Leonidas asked for the bill and when it arrived the waiter brought a complementary plate of new-season strawberries with a pyramid of thick yoghurt in the middle drizzled with honey. We ate them, watching the sun shimmying lower behind the opposite peninsula, leaving a golden trail over the water.
“Did I tell you that my aunt Thekla is moving back to Marathousa, to her village house? She is tired of Athens and the upheaval of the crisis. She thinks it’s not safe there any more.”

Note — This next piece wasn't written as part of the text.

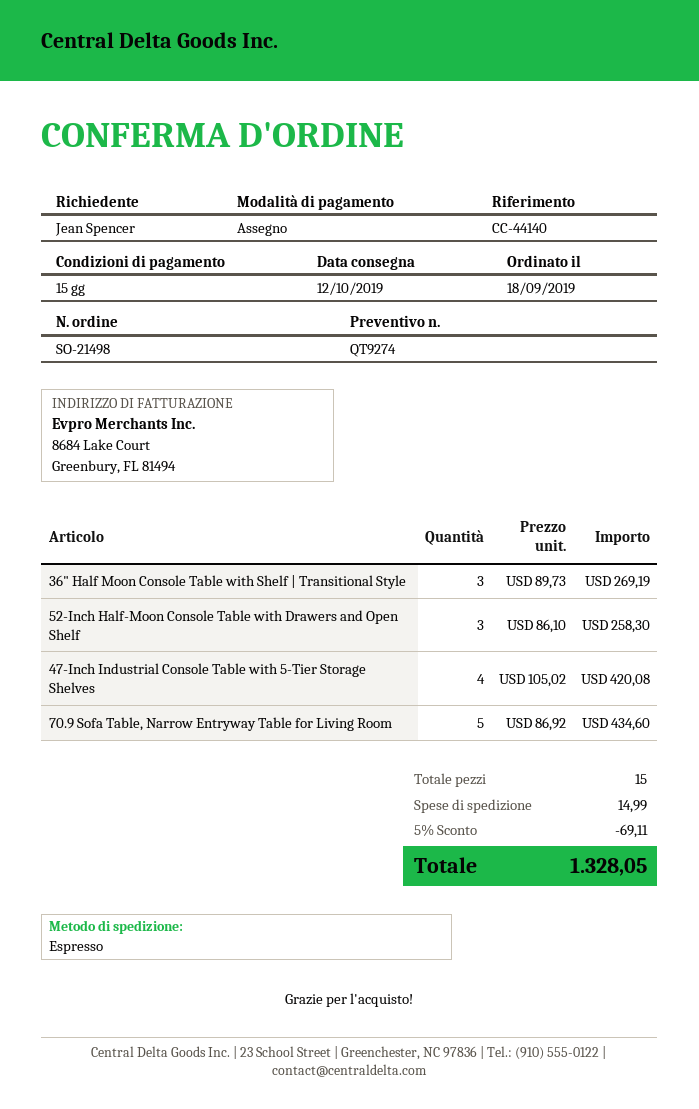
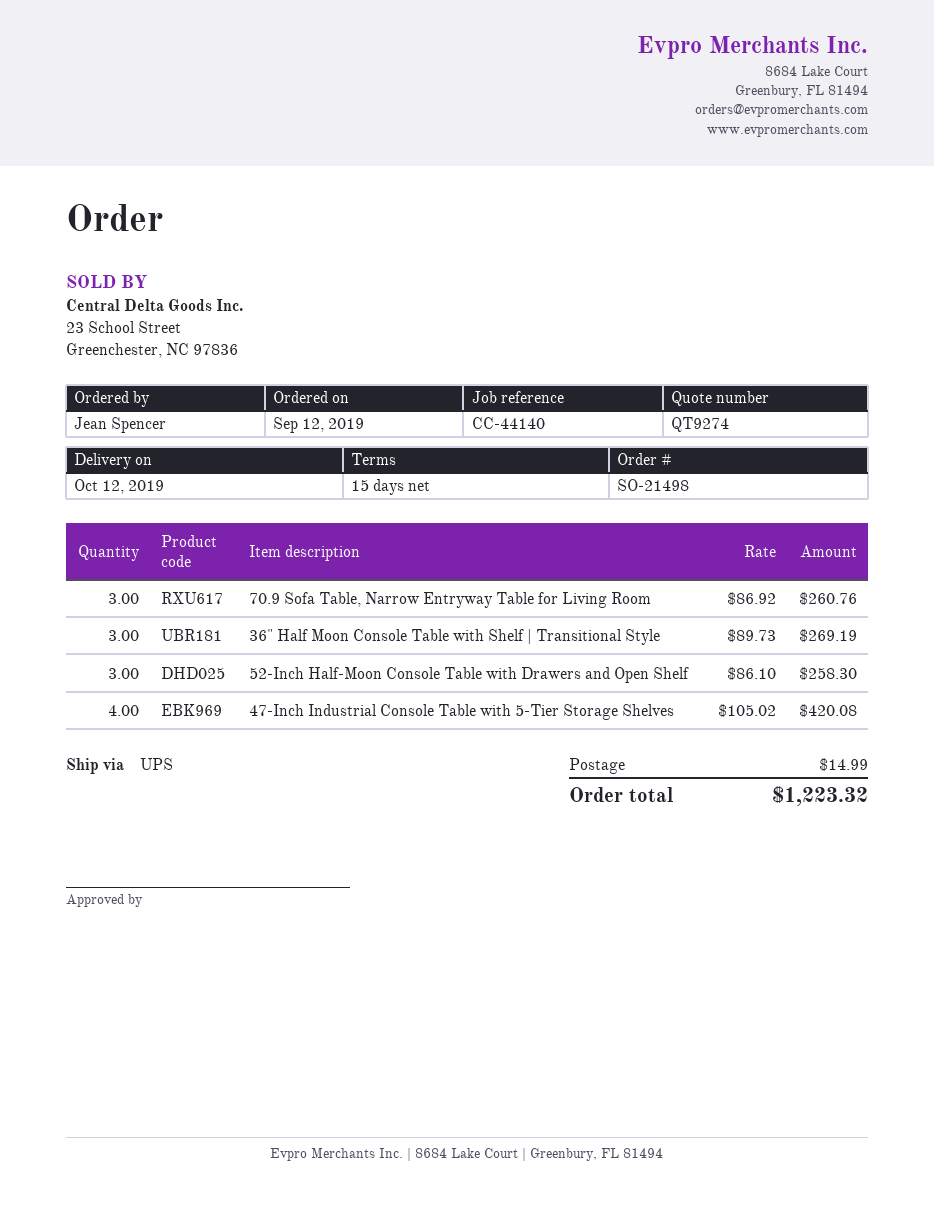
order date: 2019-09-18 -> 2019-09-12
shipping method: express -> UPS
70.9 Sofa Table, Narrow Entryway Table for Living Room: 5 x 86.92 = 434.60 -> 3 x 86.92 = 260.76
discount: 5% = 69.11 -> none
total: 1328.05 -> 1223.32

He bit into a strawberry with his perfect white teeth, a trickle of juice staining his lower lip. He licked it off with a flick of his tongue and suddenly I wasn’t interested in his aunt and looked sheepishly at my watch again, but he seemed to have a mind to tell me more.
“She and her husband Kostas have retired. They had a clothing shop in the city. Very successful and now they are comfortable. He likes the city lifestyle and does not want to leave. Not yet. He fears he will be bored in Marathousa, as they have only ever come back for holidays.”
“She wants to live there on her own?”
“She has many friends in Marathousa and some cousins and in-laws and so forth,” he said, waving his arm around to encompass the archetypical extended Greek family that I was beginning to understand the importance of.
“What will she do?”
He shrugged. “Whatever women of her age like to do: gossip, embroider, make cheese pies, go to church.”
I gave him a mocking look. “You don’t have much opinion of older women and the breadth of their interests, I see.”
“Oh, I respect them, believe me. They are indestructible, like the Parthenon itself, but their lives are run on certain lines. There are rules. You will find out in time.” It sounded like a good-natured warning.
While Leonidas’s father Grigoris and the family had originated many generations back in Sparta, hence Leonidas’s name, inspired by a great Spartan warrior king, Thekla was from his mother Eleni’s side. I well remembered that this branch of the family was more clannish and tough and came from the area further south called the Deep Mani, where feuds were rife. I wondered if the aunt would be equally troublesome. Surely not, but for some reason the breeze that was starting to funnel its way across the gulf had a colder undertone to it with all this talk of Thekla.